Bruxelles, 25/06/2004 (Agence Europe) - Les chefs d'Etat et de gouvernement de l'Alliance vont annoncer lundi au Sommet d'Istanbul que l'opération de l'OTAN en Afghanistan comprendra globalement cinq équipes provinciales de reconstruction (EPR) dans les prochaines semaines, a-t-on appris de source militaire. L'Alliance a terriblement peiné pour réussir à recueillir auprès de ses pays membres les forces et les moyens nécessaires pour constituer ces équipes, le secrétaire général de l'OTAN allant jusqu'à exposer publiquement ses critiques, et demander que l'OTAN revoie sérieusement sa manière de planifier et gérer ses ressources.

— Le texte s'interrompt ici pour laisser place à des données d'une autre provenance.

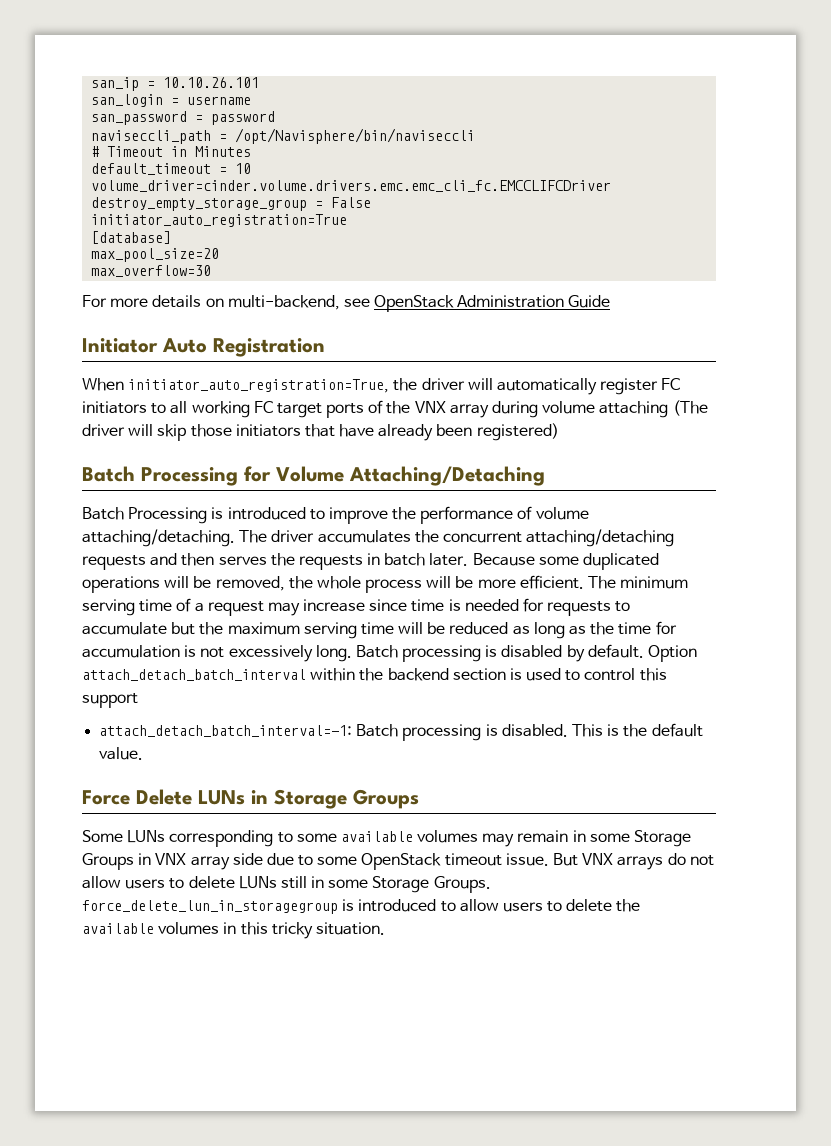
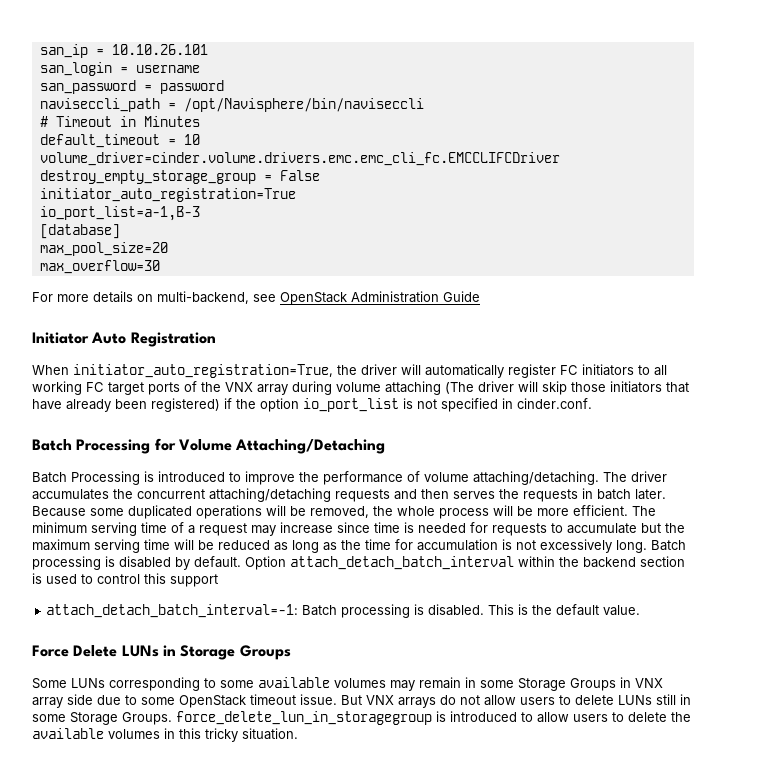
(348, 220) none -> [39,206,200,221] // io_port_list=a-1,B-3
(559, 432) none -> [224,398,592,412] if the option io_port_list is not specified in cinder.conf.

Jeudi, en conférence de presse, Jaap de Hoop Scheffer est resté prudent, se contentant de se dire "confiant" que les Alliés engageront les forces promises en Afghanistan, mais refusant d'entrer dans les détails. On s'attend à ce que la force de l'OTAN en Afghanistan, l'ISAF, place ses nouvelles EPR au nord-est du pays, avant, dans une deuxième phase, de poursuivre éventuellement vers l'ouest puis vers le sud. L'Allemagne, qui gère pour l'instant la seule EPR, à Kunduz, devrait se charger d'une deuxième à Feyzabad. Le Royaume-Uni devrait continuer à prendre en charge Mazar i Charif ainsi qu'une nouvelle extension à Meymaneh. La 5ème EPR serait installée à Bamian à la place d'une équipe néo-zélandaise qui participait à l'opération « Enduring Freedom » des Etats-Unis. "L'OTAN n'est pas en Afghanistan pour diriger ce pays, elle y est pour soutenir le gouvernement Karzaï, pour soutenir l'armée et la police, aider à apporter la sécurité avec les EPR, en commençant par le nord", a souligné jeudi M. de Hoop Scheffer. Le président afghan Ahmid Karzaï rencontrera mardi après-midi à Istanbul les 26 chefs d'Etat et de gouvernement de l'OTAN, et leurs 20 alliés du Conseil du Partenariat euro-atlantique (EAPC).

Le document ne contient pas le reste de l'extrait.